セッションも中盤に入り、國領氏が問いかける。「実は、人間って自由を生かして能動的なことをできるほど自立的ではなかったのではないか」と。ネットから流出する情報にたやすく影響を受けるなど、人間の心の弱さについて言及。たとえば音楽でも、特定の数曲に人気が集中することが目立つとし、「可能性が増えるほどにみんなが同じものを求めたり、冒険しない傾向がある気がしてならない」と述べた。

「IT化やデジタル化が進み、音楽、出版、映画すべてがダウンサイジング化している」。宮台氏の答えは、國領氏に同調するものだった。ローコストを追求した結果、すそ野が広がり、誰でもメディアに参加できるようになった。「その結果、音楽や映画についての話題が人々の日常会話から消えた」とも付け加える。

お茶の間で家族みんなが揃い、音楽番組やクイズ番組を見る時代はとうに過ぎた。テレビもすでに国民的メディアの座を降りている。宮台氏は「メディアの悪影響も、暴力やセックスをどう表現するかよりも、情報の受け手側がどういうコミュニケーションをするかに依存している」とする。神成氏も「たとえば、名工の功績を讃えるだけの番組を作るのではなく、その現場に眼を向けてどう発展させるかが重要。IT業界もそういう視点を忘れている」と注文をつけた。

自ら手を動かし、その先で人をどのように動かせるかを具現化するため、ヒントとなるのは日本が培ってきた「ものづくり」の文化だ。「工場内の一人ひとりは無力感を感じてしまいそうな状況でも、問題を全体へブレイクダウンし、みんなが影響力を発揮できるようにする。そうやってイノベーションを引き出すという工夫があった」と、國領氏は先人の知恵を評価する。

チャットの様子

セッション中、会場のスクリーンには会場内外の人々が参加するチャットが映し出されていた。議論に対する疑問や意見を共有できる。また、パネラーが「いまあなたは無力感を感じているか」などの質問を提示し、投票を募った。

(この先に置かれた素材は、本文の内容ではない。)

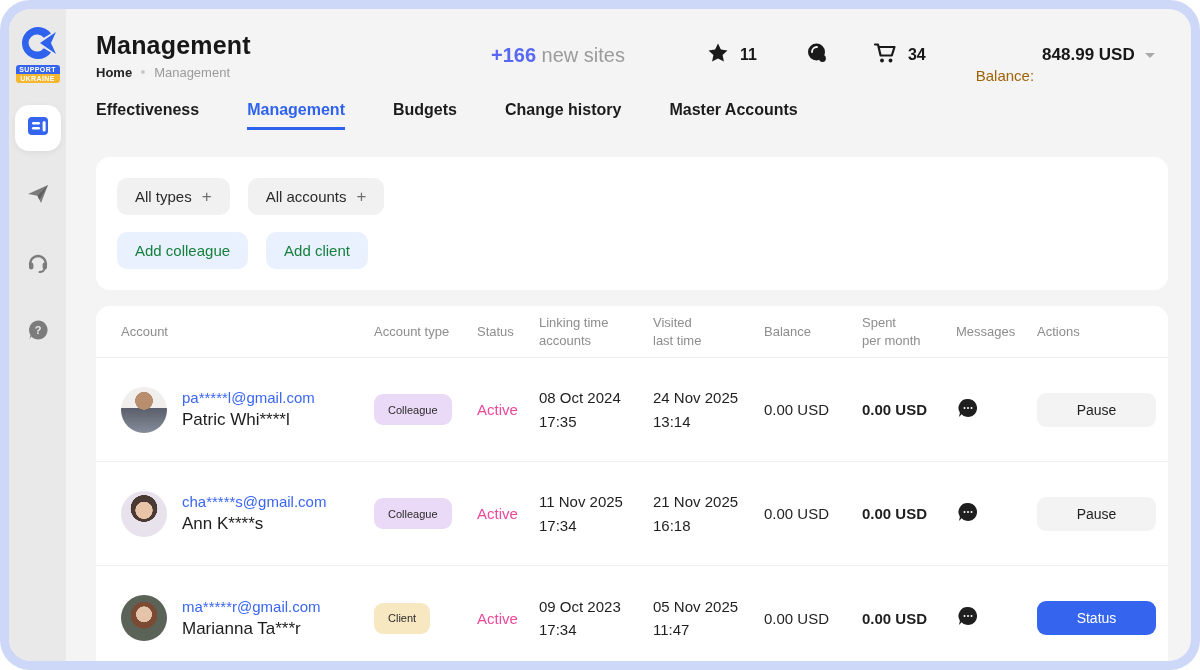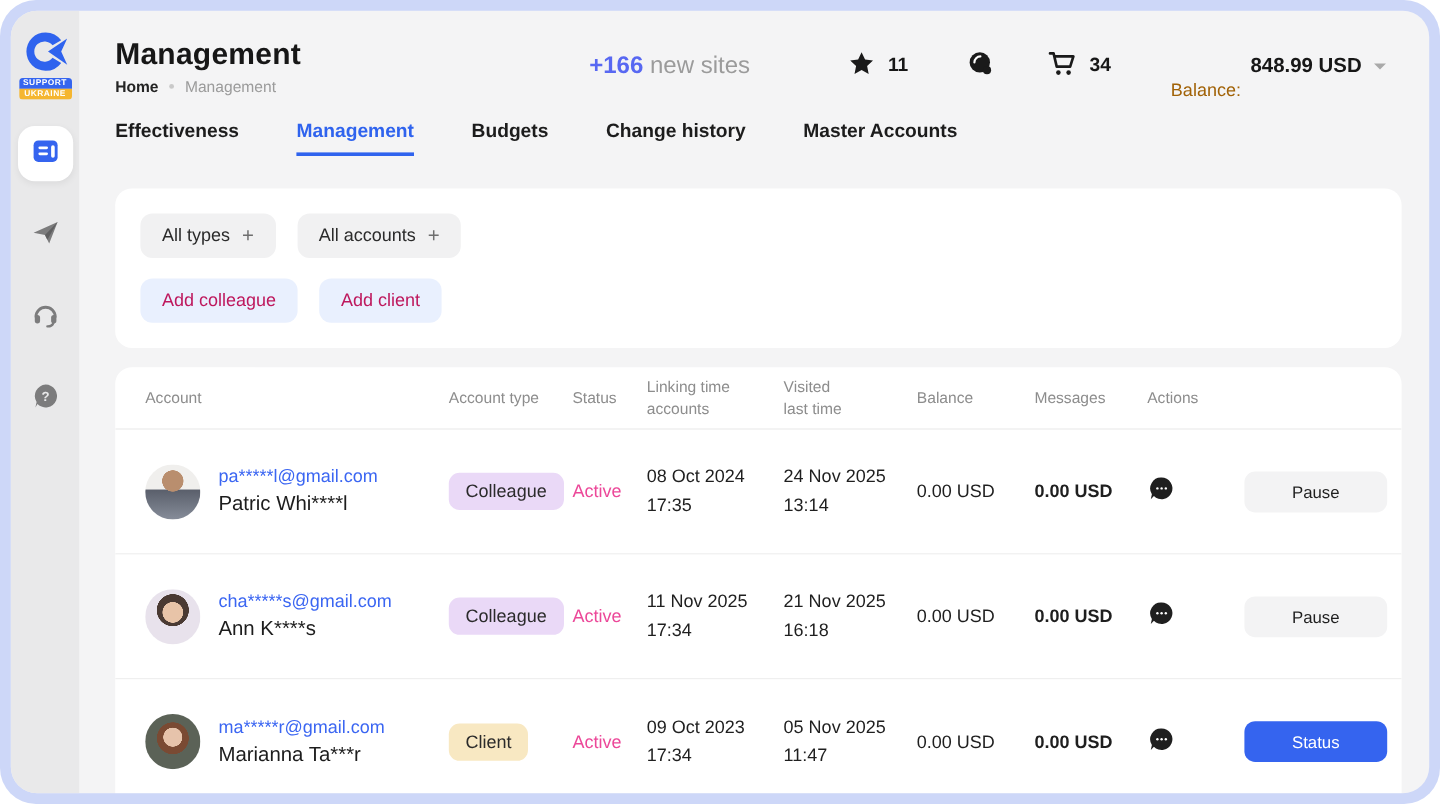--- a/index.html
+++ b/index.html
@@ -49,7 +49,7 @@
   .chip { height: 37px; display: inline-flex; align-items: center; gap: 10px; padding: 0 18px; border-radius: 10px; font-size: 15px; cursor: pointer; }
   .chip.gray { background: #f1f1f2; color: #2b2b2b; }
   .chip.gray .plus { color: #6f6f6f; font-size: 17px; }
-  .chip.blue { background: #e9f0fe; color: #be185d; }
+  .chip.blue { background: #e9f0fe; color: #15803d; }
 
   
   .table-card { background: #ffffff; border-radius: 14px 14px 0 0; margin-top: 16px; flex: 1; overflow: hidden; }

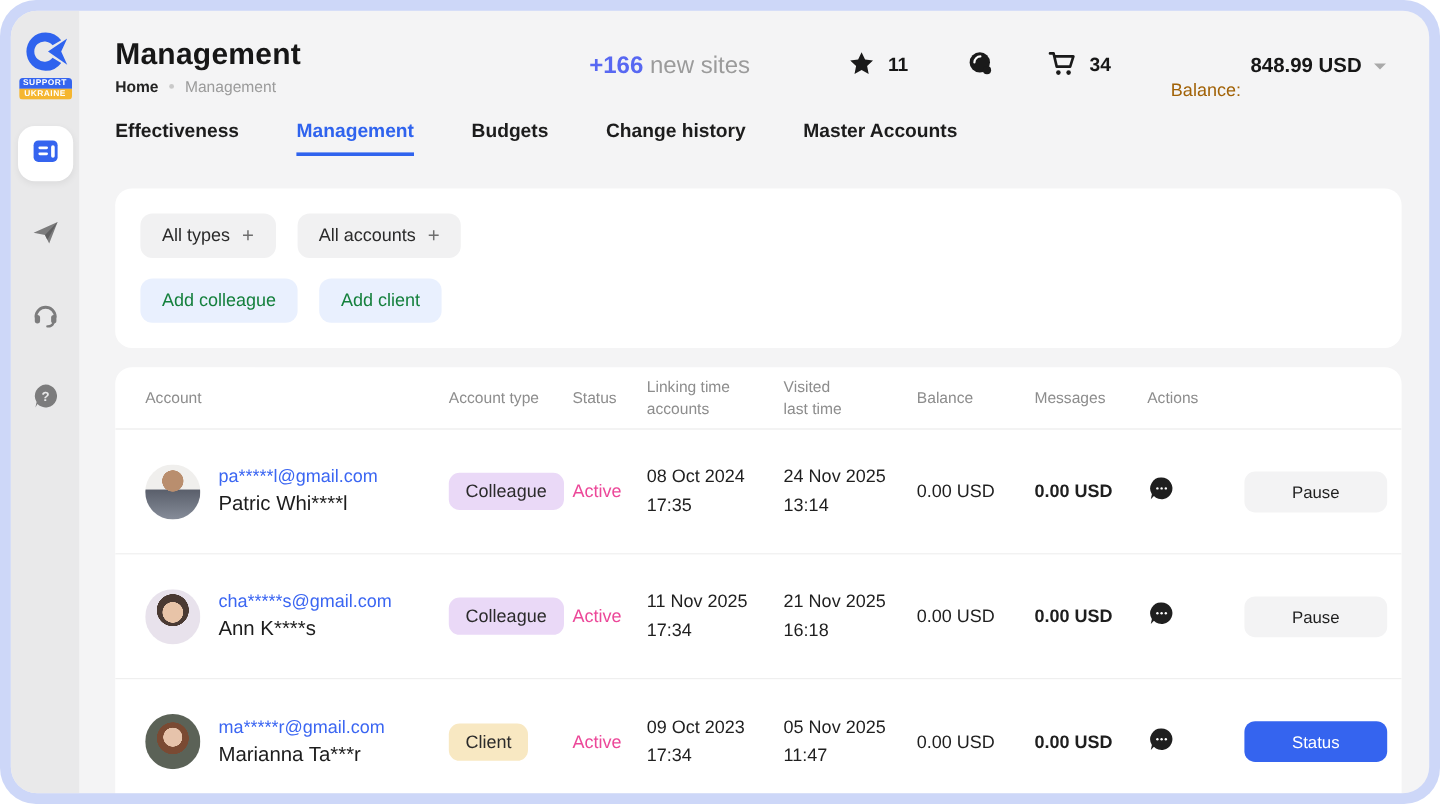--- a/index.html
+++ b/index.html
@@ -245,6 +245,8 @@
           <div class="th">Visited
 last time</div>
           <div class="th">Balance</div>
+          <div class="th">Spent
+per month</div>
           <div class="th">Messages</div>
           <div class="th">Actions</div>
         </div>

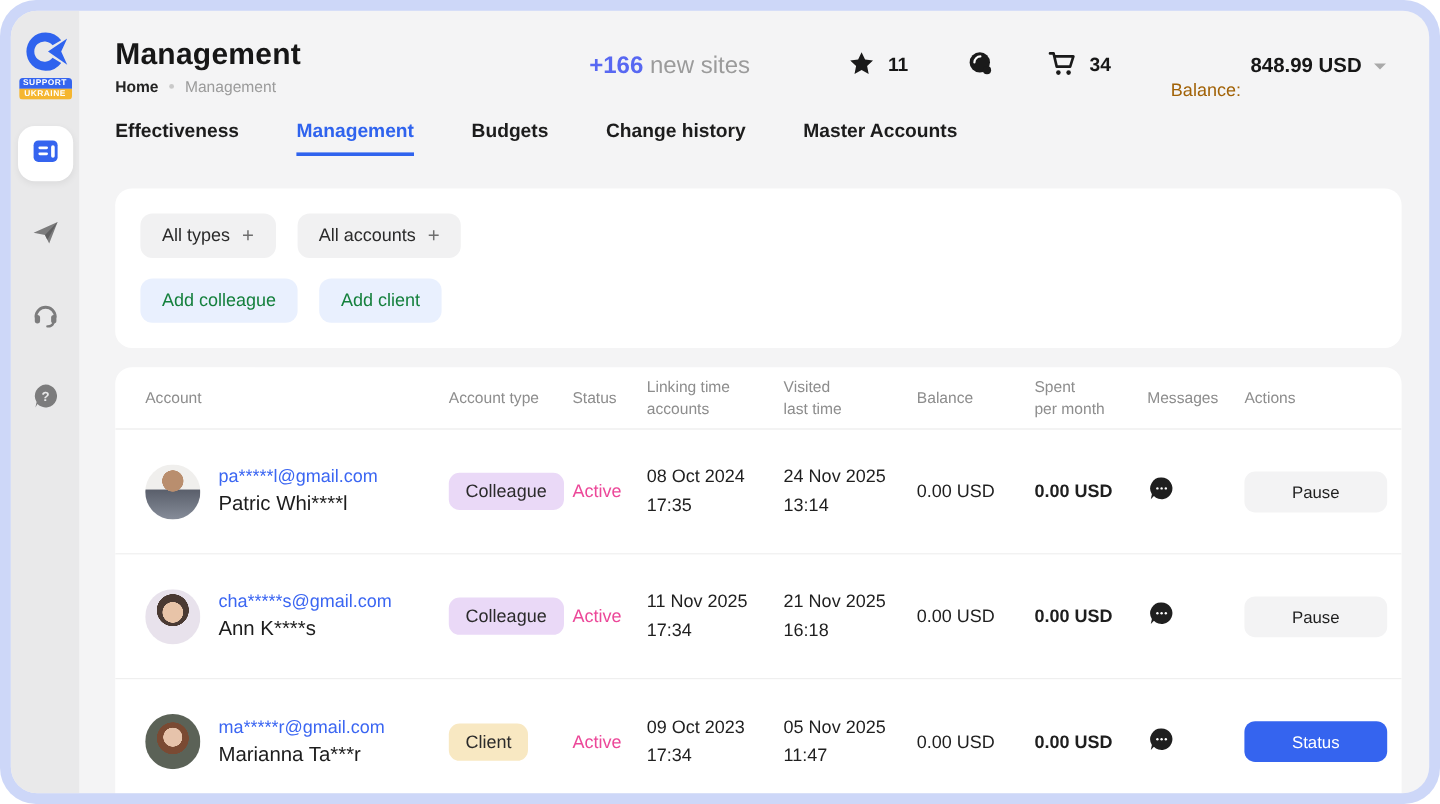--- a/index.html
+++ b/index.html
@@ -67,7 +67,7 @@
   .acc-email { font-size: 15px; color: #3b66f2; cursor: pointer; }
   .acc-name { font-size: 17px; color: #1d1d1d; margin-top: 4px; }
 
-  .badge { display: inline-flex; align-items: center; height: 31px; padding: 0 14px; border-radius: 9px; font-size: 15px; color: #2b2b2b; }
+  .badge { display: inline-flex; align-items: center; height: 31px; padding: 0 14px; border-radius: 9px; font-size: 11px; color: #2b2b2b; }
   .badge.colleague { background: #ead9f7; }
   .badge.client { background: #f8e8c2; }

聴衆の意見がダイレクトに伝わるメリットの一方、会場内を巻きこんでの大論争といった盛り上がりには欠ける。そんな静かな雰囲気を察してか「わざと挑発的に」と前置きした上で、宮台氏が切り出した。「便利・快適・安全が大切だと思ってる人は、階級が低いと断言できる」

欧州のエリート教育には「真のエリートは失敗から学ばなければいけない」との固定観念があり、ネガティビティを吸収しなければ将来、名誉ある存在にはなれないというものだ。國領氏は「高齢社会の中で不安感が高ければ、安定を欲するという気持ちは分からないではない。安全や安心を捨て、大きなプレッシャーの中でエクストリームを提唱するのは難しい」と異論を唱えた。

エクストリームに対し寛容な社会を構築できるかについて、宮台氏は「基本的には価値観の問題」と総括する。ノイジーであるか否か、ダーティーであるか否か、複雑であるか否か。さまざまなバリエーションをどのように組み合わせるのが最適かを模索するしかないようだ。